By Jack Nicas and Ana Ionova
Elon Musk suddenly appears to be giving up.
After defying court orders in Brazil for three weeks, Musk’s social network, X, has capitulated. In a court filing Friday night, the company’s lawyers said that X had complied with orders from Brazil’s Supreme Court in the hopes that the court would lift a block on its site.
The decision was a surprise move by Musk, who owns and controls X, after he said he had refused to obey what he called illegal orders to censor voices on his social network. Musk had dismissed local employees and refused to pay fines. The court responded by blocking X across Brazil last month.
Now, X’s lawyers said the company had done exactly what Musk vowed not to: take down accounts that a Brazilian justice ordered removed because the judge said they threatened Brazil’s democracy. X also complied with the justice’s other demands, including paying fines and naming a new formal representative in the country, the lawyers said.
Brazil’s Supreme Court confirmed X’s moves in a filing Saturday, but said the company had not filed the proper paperwork. It gave X five days to send further documentation.
The abrupt about-face from Musk in Brazil appeared to be a defeat for the outspoken businessman and his self-designed image as a warrior for free speech. Musk and his company had loudly and harshly criticized Brazil’s Supreme Court for months, even publicly releasing some of its sealed orders, but neither had publicly mentioned their reversal by Saturday morning.
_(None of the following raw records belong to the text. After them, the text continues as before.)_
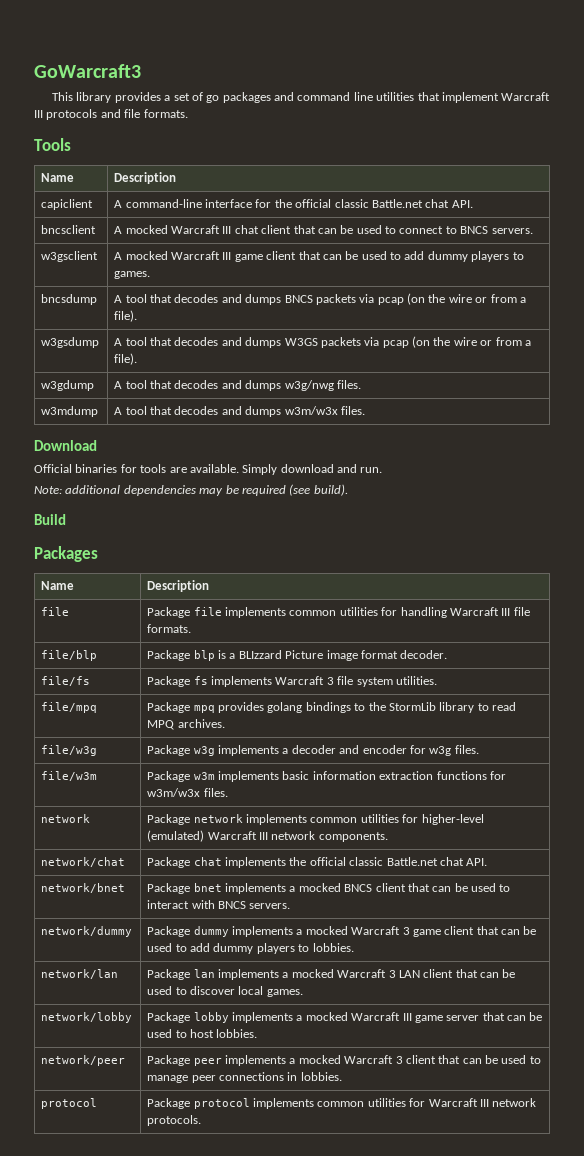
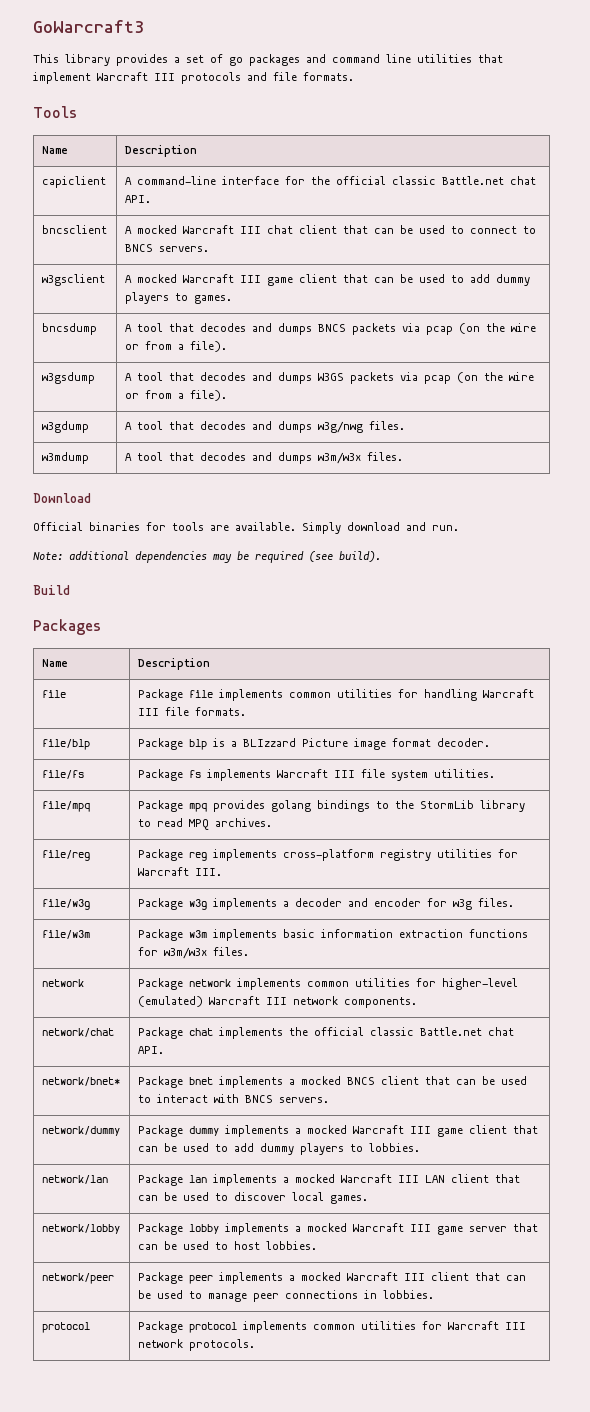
[326,677,334,685] 3 -> [333,770,355,778] III
(225, 723) none -> [41,850,90,861] [137,849,518,861] [137,867,222,876] // file/reg | Package reg implements cross-platform registry utilities for Warcraft III.
[41,883,126,893] network/bnet -> [41,1077,120,1086] network/bnet*
[402,927,410,935] 3 -> [409,1126,431,1134] III
[388,970,396,978] 3 -> [397,1175,419,1183] III
[395,1056,403,1064] 3 -> [403,1273,425,1281] III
Brazil is one of X’s most important international markets, with analysts estimating that it had more than 20 million users there. Since X has been blocked, Brazilians have flocked to the social network’s rivals, including Bluesky and Meta-owned Threads.The longer X remain blocked, the more Musk risked losing market share and revenue — problematic for a company that has alienated many American advertisers by allowing users to say just about anything on the site.
Another Musk-controlled company, the satellite-internet service Starlink, was also caught in the crossfire. Brazil’s Supreme Court took $2 million from Starlink in Brazil to cover fines it had issued against X.
Many of the accounts X had been ordered to take down in Brazil belonged to prominent right-wing Brazilian commentators who had once intensely praised Musk for resisting the court’s orders. Some were now conflicted about his backpedaling.
Musk “has bowed down,” Paulo Figueiredo, a right-wing pundit who had his X account blocked in Brazil, wrote in a post Thursday, when X first hired new lawyers in Brazil, signaling a shift in stance. “It’s a very sad day for freedom of expression.”
A day later, Figueiredo said he understood Musk’s stance “and appreciates his efforts.”
The turn of events was a major victory for Brazil’s Supreme Court and the powerful justice who has led the push to regulate online speech, Alexandre de Moraes.
Moraes has become one of Brazil’s most polarizing figures since the nation’s Supreme Court granted him broad authority to order tech companies to take down content that he deems a threat to Brazil’s institutions.
Since 2019, he has ordered social networks to take down at least 300 accounts, according to a New York Times analysis of a portion of his court orders, which had been leaked or released publicly. For more than half of those accounts, Moraes did not provide details in the orders for why they should be taken down. He has generally issued such orders under seal, but the Times analyzed orders published by X and U.S. congressional Republicans. There are likely many more orders that remain secret.
Moraes has said that he takes down accounts that attack Brazil’s democratic institutions. When ordering X to be blocked last month, he said it was because Musk intended to “allow the massive spread of disinformation, hate speech and attacks on the democratic rule of law.”
Musk had made confronting Moraes one of his pet issues this year, at times posting repeatedly about the judge, insulting him, calling for his jailing and vowing to defy his orders. The issue came to a head when X stopped complying with the judge’s orders and then closed the company’s offices in Brazil to avoid consequences.
The first signs of the reversal came Thursday, when Moraes said in a court filing that X had hired new lawyers in Brazil.
One of those lawyers, Sérgio Rosenthal, said in a text message Thursday that X planned to comply with all of the judge’s orders to take down accounts. “The goal is to regularize the company’s situation in Brazil,” he said.
On Saturday morning, a different lawyer, André Zonaro Giacchetta, said the conditions to return to Brazil “have already been met, but it depends on the assessment of” Brazil’s Supreme Court.